From the time she conceived the story in 2010, it took Ms. Sadat about seven hard years to complete the film. More frustrating were the bureaucratic hurdles after the movie was done, as she tried to meet simple criteria for Oscar selection.
Organizing screenings at commercial cinemas was a difficult task because there are just a couple of government cinemas, and they usually show only old Indian movies. If a director wants to screen her own film, she has to rent the cinema and then go through a lengthy process of her film’s content being checked.
Officials at the country’s highest cinematic institution, the Afghan Film commission, also dragged their feet in signing a letter she needed as part of her submission, Ms. Sadat said.
She began making movies as a high school student in the western city of Herat. “Three Dots,” her first film, about a young woman forced to smuggle drugs, was made more than a decade ago with simple gear in a secluded village that now is under Taliban control. But even back in the early 2000s it felt like the Wild West, she said.
One night during the weeklong shoot, Ms. Sadat said, the women in one of the village houses started cheering and celebrating. When she asked what the occasion was, they said their husbands, who lived as bandits, had captured another vehicle passing through.
“Three Dots” caught the eye of Afghanistan’s largest media conglomerate, Moby Group.

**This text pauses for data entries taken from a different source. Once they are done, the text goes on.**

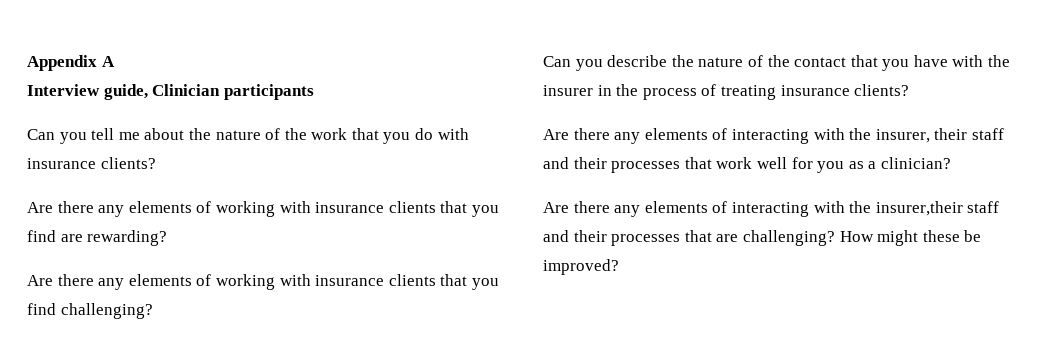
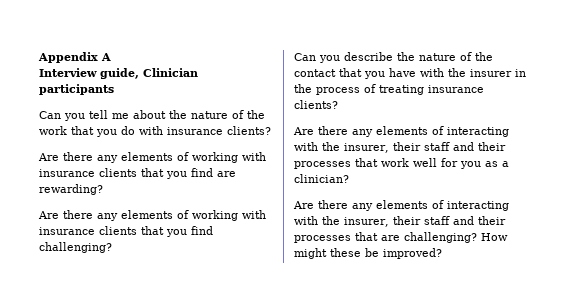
- Are there any elements of interacting with the insurer,their staff and their processes that are challenging?
+ Are there any elements of interacting with the insurer, their staff and their processes that are challenging?

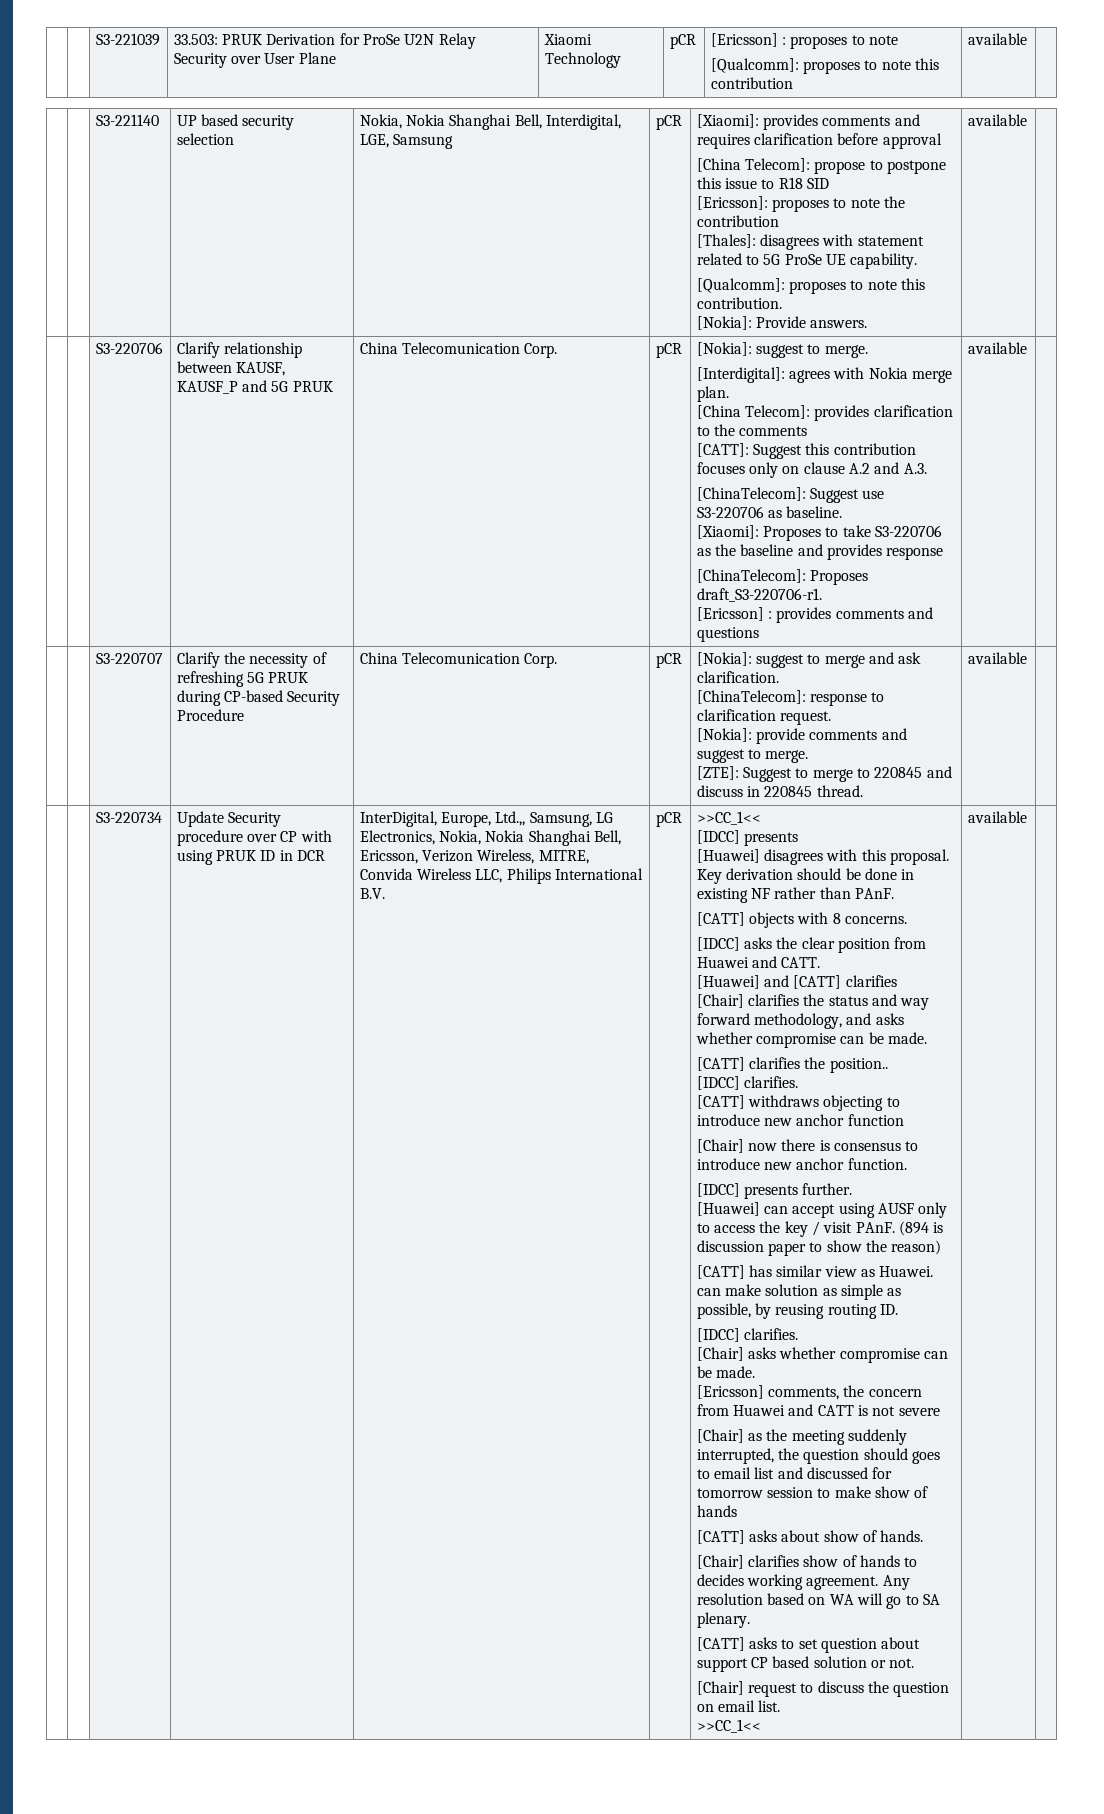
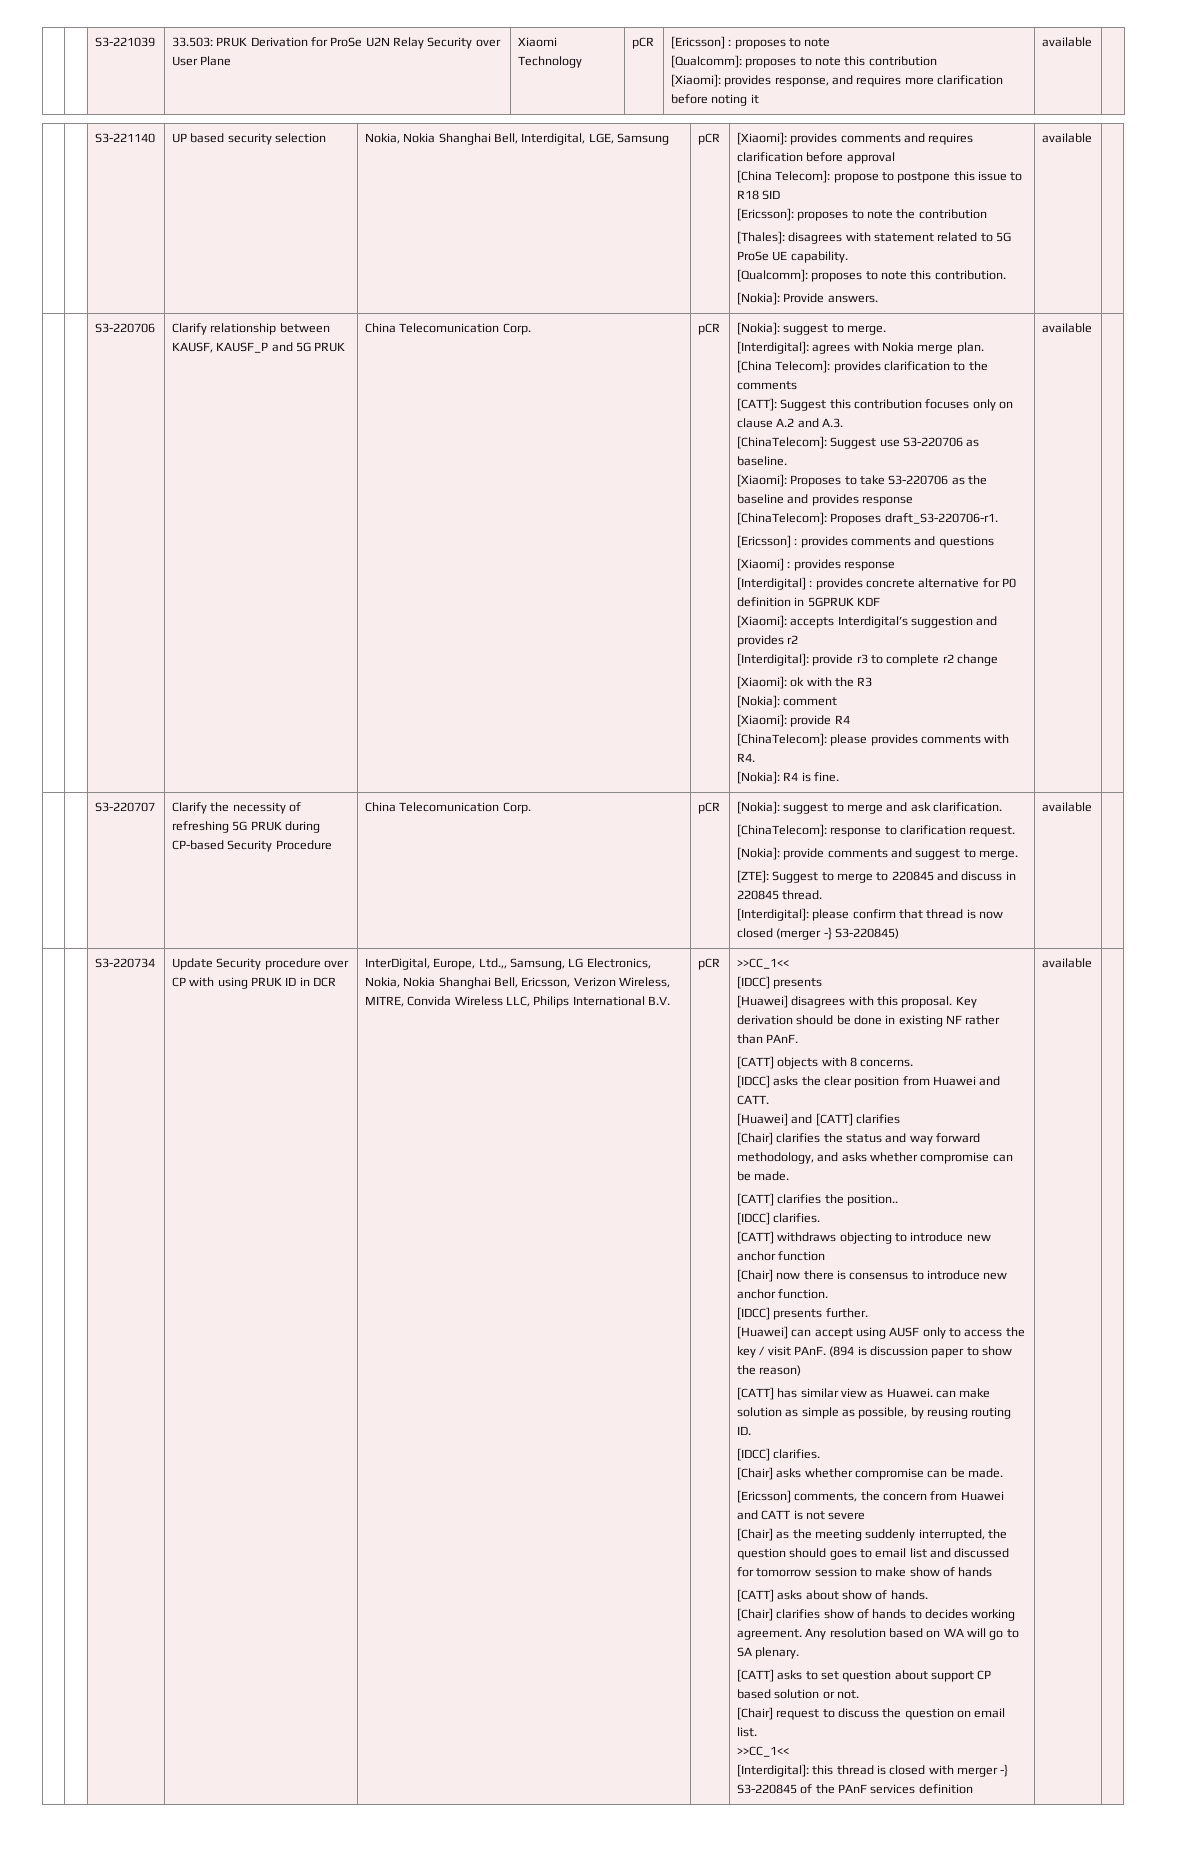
  | | S3-221039 | 33.503: PRUK Derivation for ProSe U2N Relay Security over User Plane | Xiaomi Technology | pCR | [Ericsson] : proposes to note
- [Qualcomm]: proposes to note this contribution | available |
+ [Qualcomm]: proposes to note this contribution
+ [Xiaomi]: provides response, and requires more clarification before noting it | available |
+ [Xiaomi] : provides response
+ [Interdigital] : provides concrete alternative for P0 definition in 5GPRUK KDF
+ [Xiaomi]: accepts Interdigital’s suggestion and provides r2
+ [Interdigital]: provide r3 to complete r2 change
+ [Xiaomi]: ok with the R3
+ [Nokia]: comment
+ [Xiaomi]: provide R4
+ [ChinaTelecom]: please provides comments with R4.
+ [Nokia]: R4 is fine.
+ [Interdigital]: please confirm that thread is now closed (merger -} S3-220845)
+ [Interdigital]: this thread is closed with merger -} S3-220845 of the PAnF services definition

Moby invited her to direct two television dramas. She directed 50 episodes of one, and three seasons of another.
During one of those projects she met her husband, Aziz Dildar, a young university lecturer in theater who was quickly rushed in as a replacement when one of the main actors, much to Ms. Sadat’s frustration, had shown up with a shaved head.
They became an artistic power couple, complementing and supporting each other. The offices of their company, Roya Film House, are below their apartment, in the basement.
Ms. Sadat says she feels lucky to be married to an artist who is as passionate about film as she is. Mr. Dildar writes the screenplays for their projects, and when she gets into the intense shooting period, he steps in to help. During the 40 days of shooting “A Letter to the President,” Ms. Sadat’s youngest child was barely a year old. Mr. Dildar would oversee the work on the set while she would disappear for brief periods to feed their child.
“If it had been someone other than Aziz, I don’t think they would have understood me as much.” Ms. Sadat said. “Because when I am working, I forget the mundane, I am up till 2 or 3 in the morning.”
Ms. Sadat tried for years to find a producer for her latest film, but no one was willing to take it on because of the uncertain security environment. So she and Mr. Dildar produced it themselves. They sold one of their two vehicles, an apartment Ms. Sadat had bought with past directorial fees, and her wedding jewelry.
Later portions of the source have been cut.